● **Try it**
State only how many lines below include the word "baseline".

[Web document revisions]
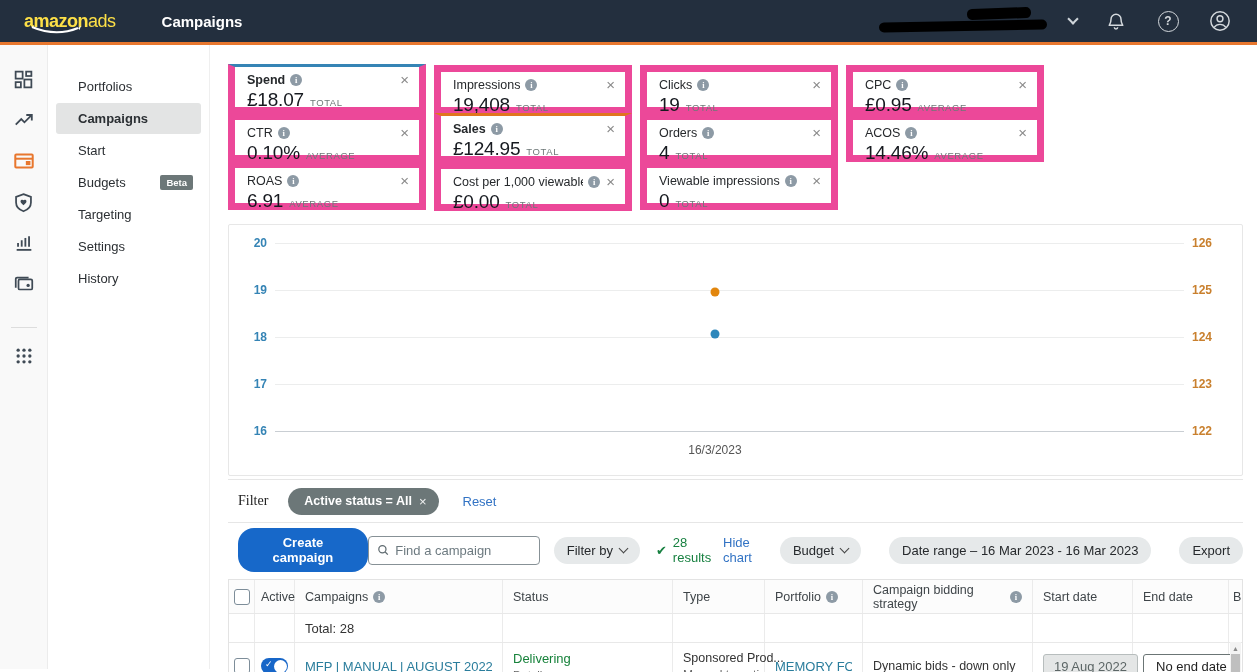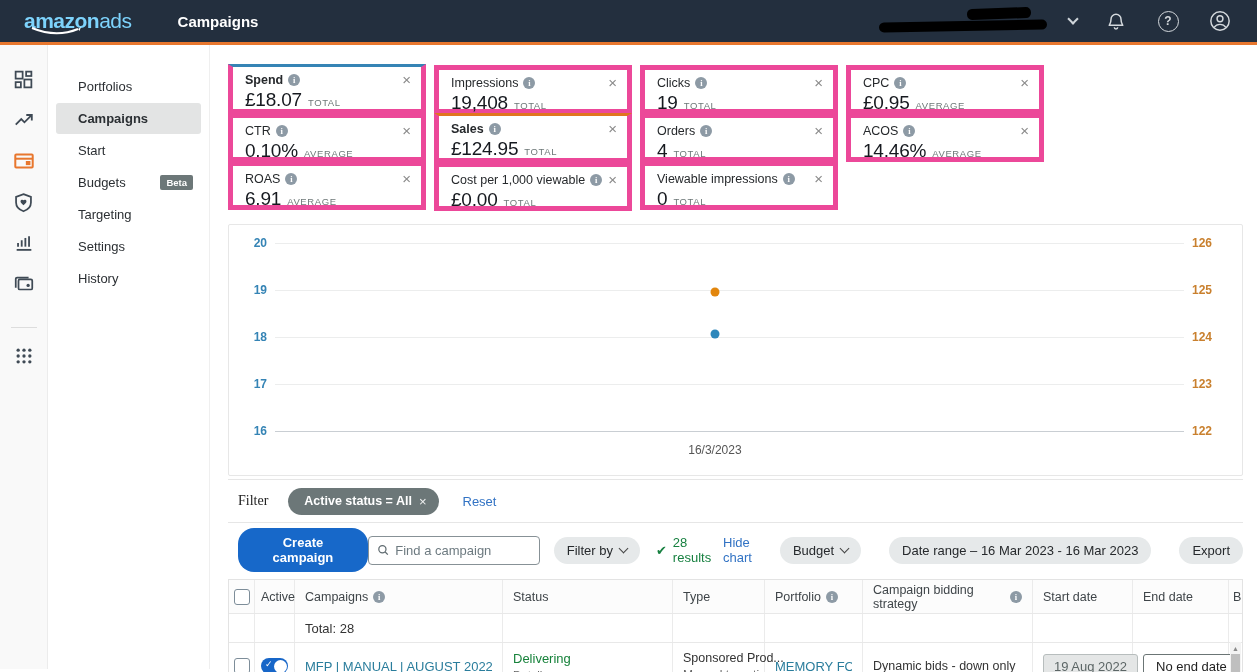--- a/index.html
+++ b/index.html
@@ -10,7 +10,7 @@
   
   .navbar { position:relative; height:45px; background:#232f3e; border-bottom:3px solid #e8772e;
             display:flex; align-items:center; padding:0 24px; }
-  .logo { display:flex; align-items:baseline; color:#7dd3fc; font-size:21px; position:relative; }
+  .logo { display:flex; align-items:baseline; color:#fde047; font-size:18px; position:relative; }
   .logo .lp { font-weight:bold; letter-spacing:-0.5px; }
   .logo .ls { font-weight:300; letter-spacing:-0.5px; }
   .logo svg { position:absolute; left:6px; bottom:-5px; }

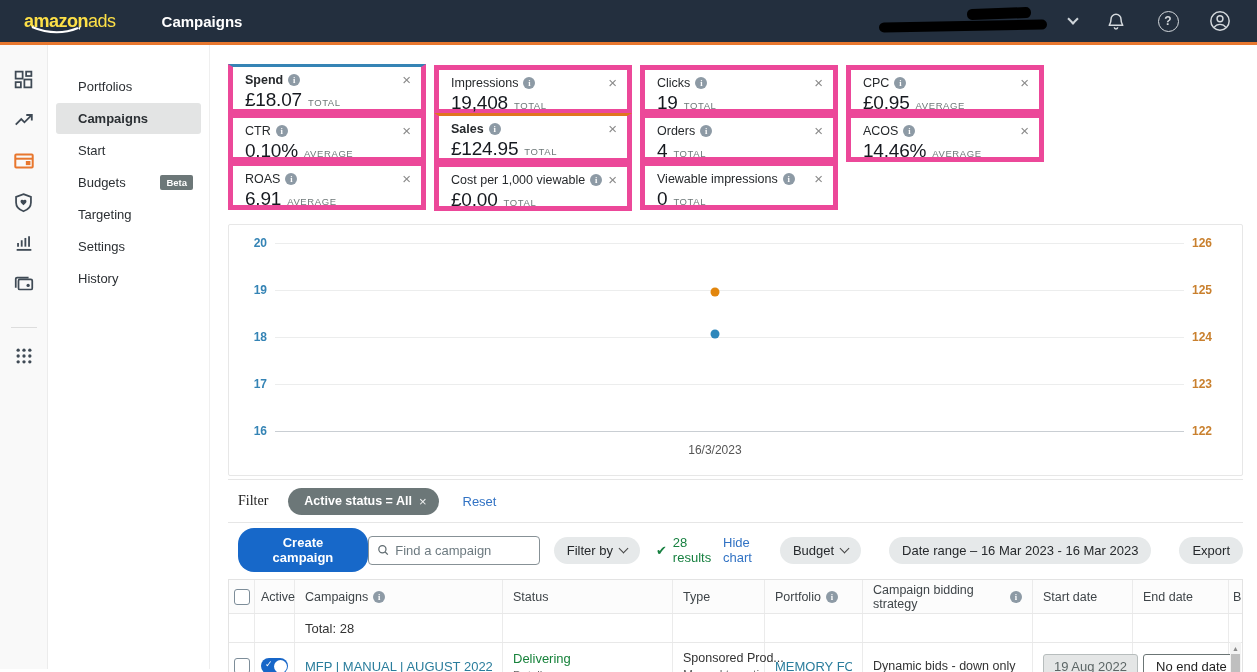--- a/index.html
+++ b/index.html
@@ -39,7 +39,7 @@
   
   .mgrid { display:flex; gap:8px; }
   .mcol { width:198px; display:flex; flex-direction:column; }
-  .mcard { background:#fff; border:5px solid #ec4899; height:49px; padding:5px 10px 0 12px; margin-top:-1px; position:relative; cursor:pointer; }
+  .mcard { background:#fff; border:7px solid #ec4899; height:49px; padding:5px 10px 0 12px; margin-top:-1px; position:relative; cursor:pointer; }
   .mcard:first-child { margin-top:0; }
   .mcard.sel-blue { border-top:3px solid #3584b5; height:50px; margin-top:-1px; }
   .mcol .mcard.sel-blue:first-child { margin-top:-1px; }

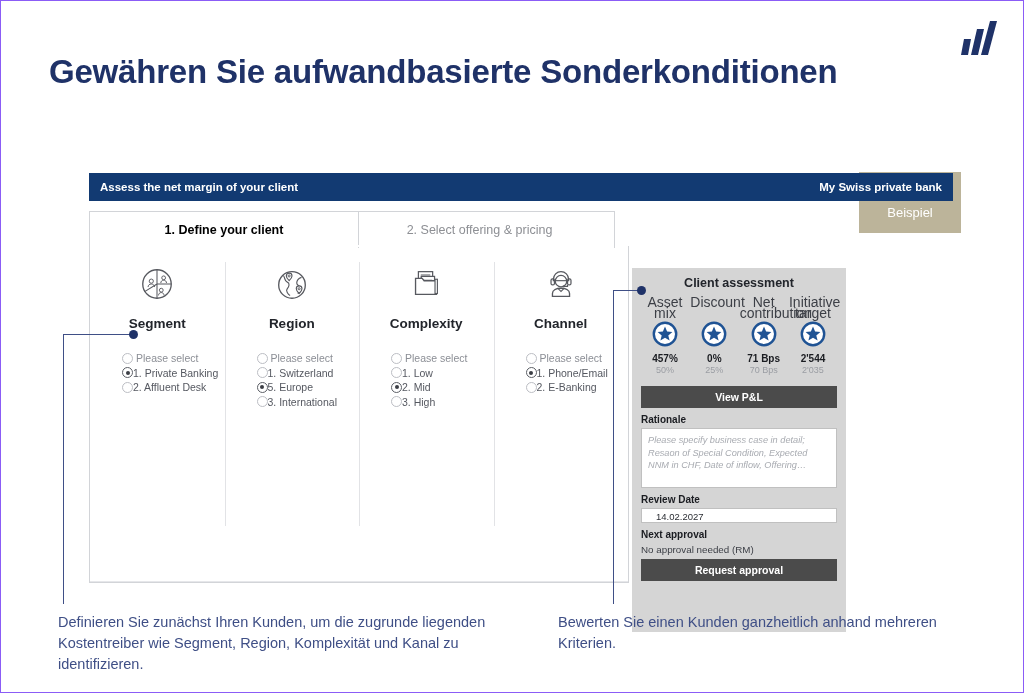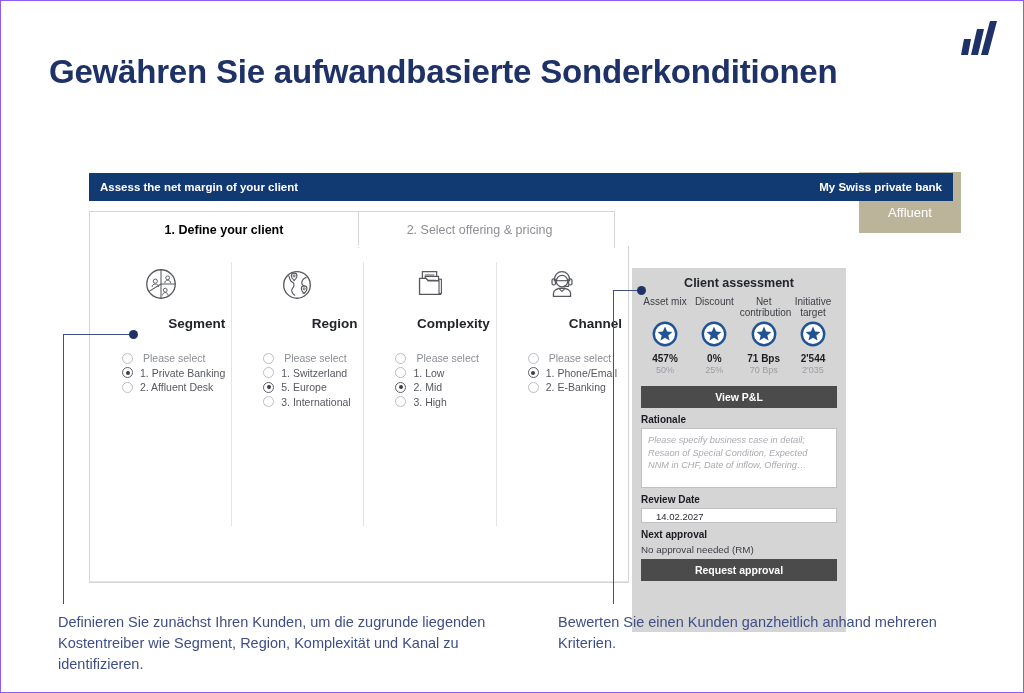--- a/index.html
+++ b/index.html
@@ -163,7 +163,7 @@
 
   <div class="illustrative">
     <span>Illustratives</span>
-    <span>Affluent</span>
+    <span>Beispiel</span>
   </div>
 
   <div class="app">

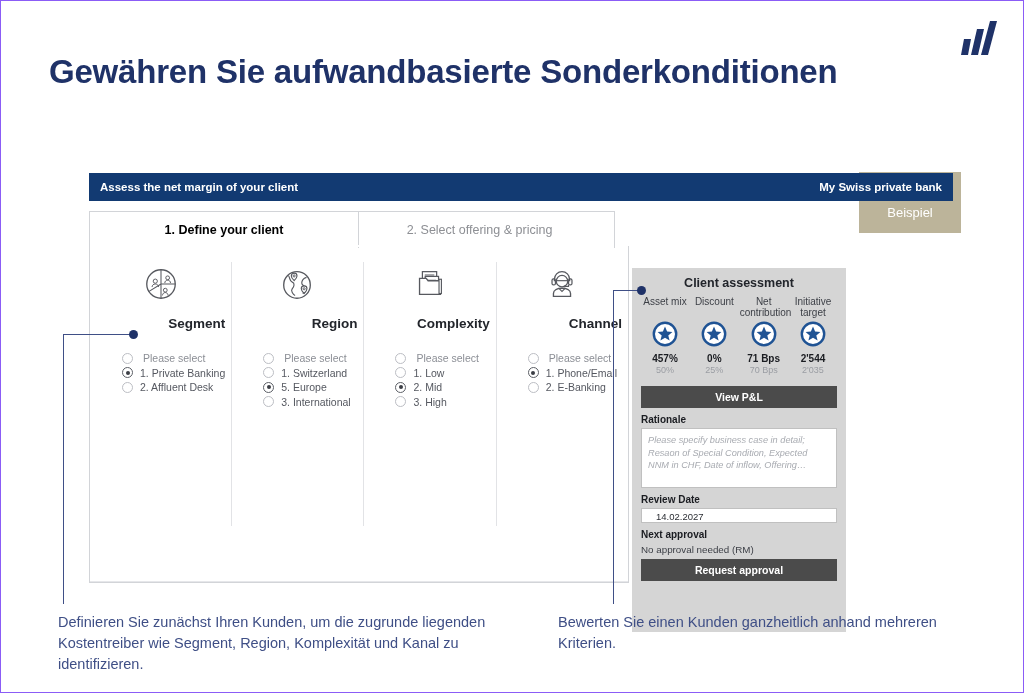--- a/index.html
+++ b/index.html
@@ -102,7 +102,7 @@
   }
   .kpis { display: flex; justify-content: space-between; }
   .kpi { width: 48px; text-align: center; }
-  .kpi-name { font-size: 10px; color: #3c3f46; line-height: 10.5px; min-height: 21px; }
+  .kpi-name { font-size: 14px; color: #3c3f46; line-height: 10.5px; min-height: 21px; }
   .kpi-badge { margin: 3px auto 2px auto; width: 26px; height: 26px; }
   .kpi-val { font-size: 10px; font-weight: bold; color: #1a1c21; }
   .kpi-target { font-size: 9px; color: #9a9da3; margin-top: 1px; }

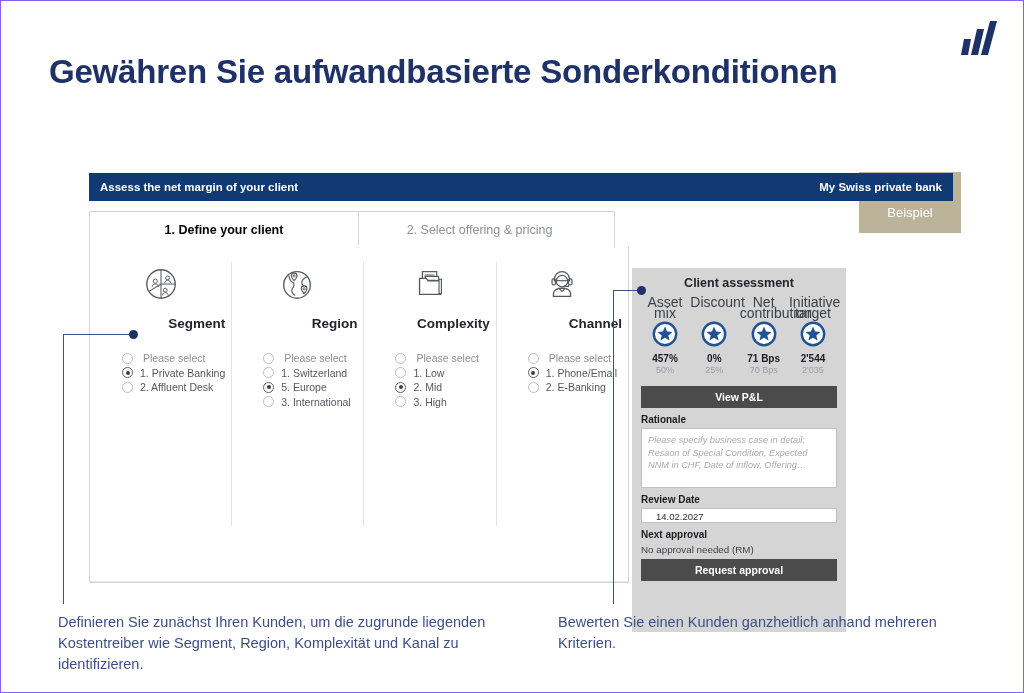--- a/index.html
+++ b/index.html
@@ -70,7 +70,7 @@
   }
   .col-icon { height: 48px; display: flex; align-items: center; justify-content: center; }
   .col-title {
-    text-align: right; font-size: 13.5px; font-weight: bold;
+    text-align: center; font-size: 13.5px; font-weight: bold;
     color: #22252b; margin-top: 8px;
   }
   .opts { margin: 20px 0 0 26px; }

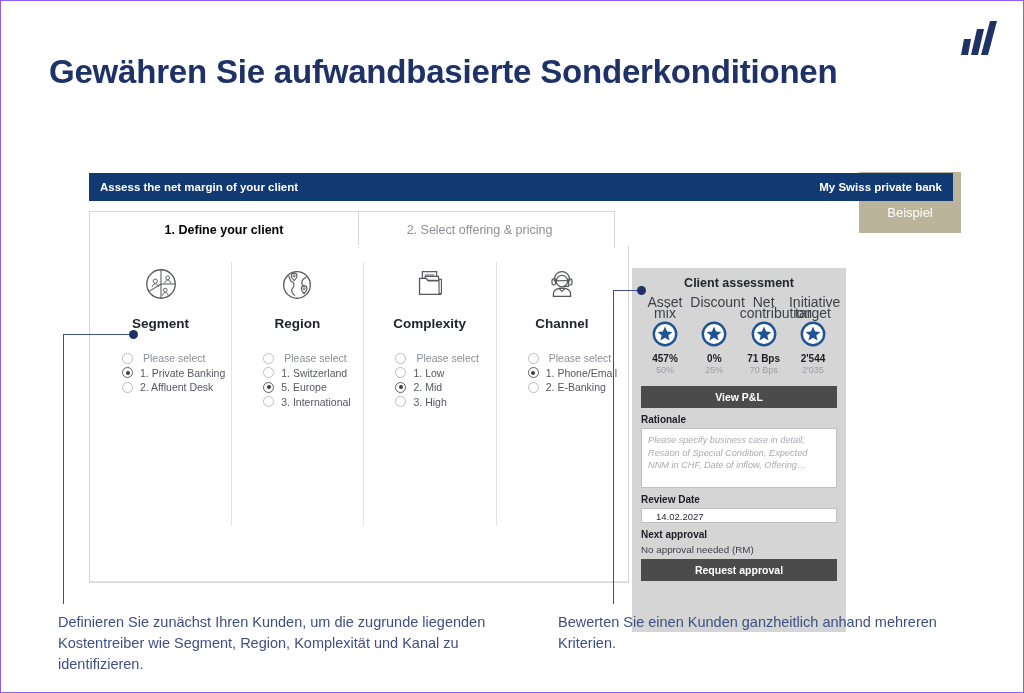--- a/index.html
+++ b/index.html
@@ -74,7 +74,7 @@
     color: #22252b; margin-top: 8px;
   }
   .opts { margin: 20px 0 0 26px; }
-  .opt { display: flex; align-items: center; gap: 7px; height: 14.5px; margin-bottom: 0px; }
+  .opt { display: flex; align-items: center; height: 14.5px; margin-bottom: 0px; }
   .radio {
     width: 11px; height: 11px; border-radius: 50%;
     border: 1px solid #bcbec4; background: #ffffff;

● **Solution**
2